2006 yılında kurulan Solarcity adlı Abd’nin en büyük güneş enerji verici şirketine, sadece işin benzinli araçların elektrikliye çevirmesiyle küresel ısınma ile savaşamayacağını göstermek amacıyla 2012 yılında ortak olmuştur. Solarcity ile ilgili de oldukça ciddi bir çalışması ve hayalleri olsa da, SpaceX ve Tesla Motors kadar üzerine düşememekte Elon Musk.

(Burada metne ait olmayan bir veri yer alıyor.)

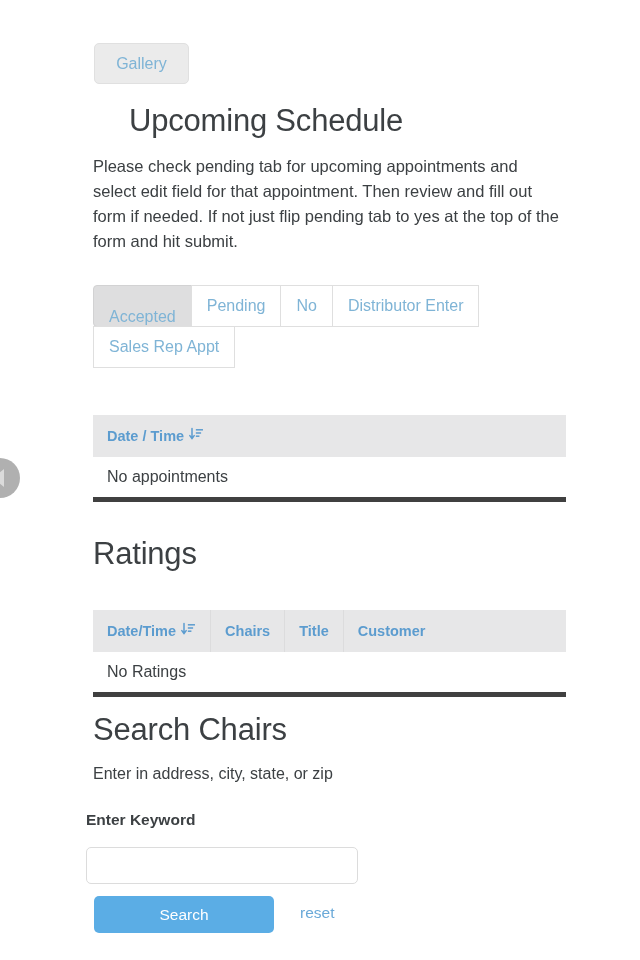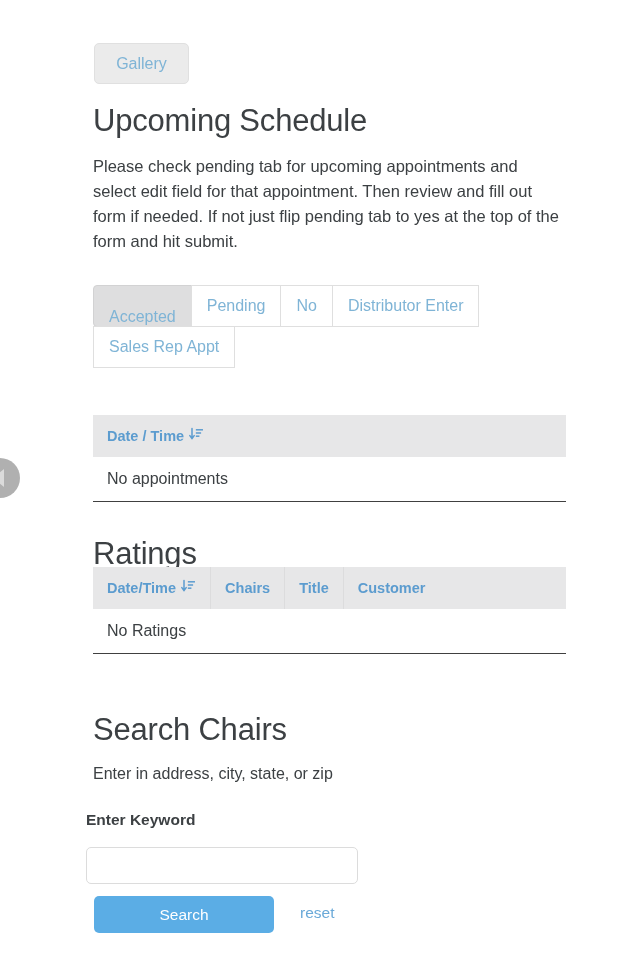--- a/index.html
+++ b/index.html
@@ -39,21 +39,21 @@
   }
 
   
   .h1 {
     position: absolute;
     left: 93px;
     font-weight: 400;
     color: #3c4043;
     letter-spacing: -0.2px;
   }
-  #upcoming-title { top: 103px; font-size: 31px; }
+  #upcoming-title { top: 103px; font-size: 31px; margin-left: 36px; }
   #ratings-title  { top: 536px; font-size: 31px; }
   #search-title   { top: 712px; font-size: 31px; }
 
   .body-copy {
     position: absolute;
     left: 93px; top: 154px;
     width: 470px;
     font-size: 16.5px;
     line-height: 25px;
     color: #3c4043;
@@ -111,29 +111,29 @@
     white-space: nowrap;
     cursor: pointer;
     height: 100%;
     border-right: 1px solid #dcdcdd;
   }
   .table .th:last-child { border-right: none; }
   .table .tbody-row {
     height: 45px;
     display: flex; align-items: center;
     background: #fff;
-    border-bottom: 1px solid #404040;
+    border-bottom: 5px solid #404040;
     padding-left: 14px;
     font-size: 16px;
     color: #3c4043;
     white-space: nowrap;
   }
 
   #appointments-table { top: 415px; width: 473px; }
-  #ratings-table { top: 567px; width: 473px; text-align: right; }
+  #ratings-table { top: 610px; width: 473px; text-align: right; }
 
   .sort-icon { display: inline-block; vertical-align: middle; }
 
   
   .carousel-prev {
     position: absolute;
     left: -20px; top: 458px;
     width: 40px; height: 40px;
     border-radius: 50%;
     background: rgba(128,128,128,.62);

Elon Musk’ın son “çılgınca” projesine geliyoruz. “hyperloop”. Gerçekten inanılmaz ve hayata geçirilmesi oldukça zor ve maliyetli görünen bir proje. tapray (yeni nesil ray ötesi sistem) teknolojisi ile geliştirilmekte olan üst düzey bir hızlı ulaşım aracı projesidir. Aslında hyperloop hakkında çokta bir bilgi olduğu söylenemez, henüz geliştirilme aşamasında olduğundan ve elde tutulur somut sonuçlar olmadığından (2016 yılının ilk aylarında Los Angelas civarına deneme amaçlı tüpler kurulmaya başlandı ama bunu deneme amaçlı yaptıklarından ve bitiş çalışması olmamasından dolayı somut bir sonuç olarak değerlendirmemek lazım aslında) ve Türkçe kaynak yetersizliğinden dolayı ciddi anlamda nasıl olacağı konusunda çokta bilgi sahibi olduğumuz söylenemez. bu yazıyı okuduktan sonra techinsider sitesinde “hyperloop” sistemi uzunca incelemenizi tavsiye ederim. Ama mantığını çok basitçe anlatmak gerekirse; yer altına kurulan vakum tüpleri içerisine yerleştirilen tren, yarı tren-yarı uçakta diyebiliriz, ulaşım araçlarıyla, karadaki gibi viraj eğim dönüm kavis gibi risklerin olmadığı yada uçaklardaki gibi kalkış iniş zahmetinin olmadığı bir ulaşım yöntemi. Gerçekçi bakmak gerekirse hem ARGE çalışmaları hem de kurulum zahmeti gibi faktörler yüzünden 2030 itibariyle anca ciddi ciddi görmeye başlayabileceğimiz ve kullanabileceğimiz bir projedir.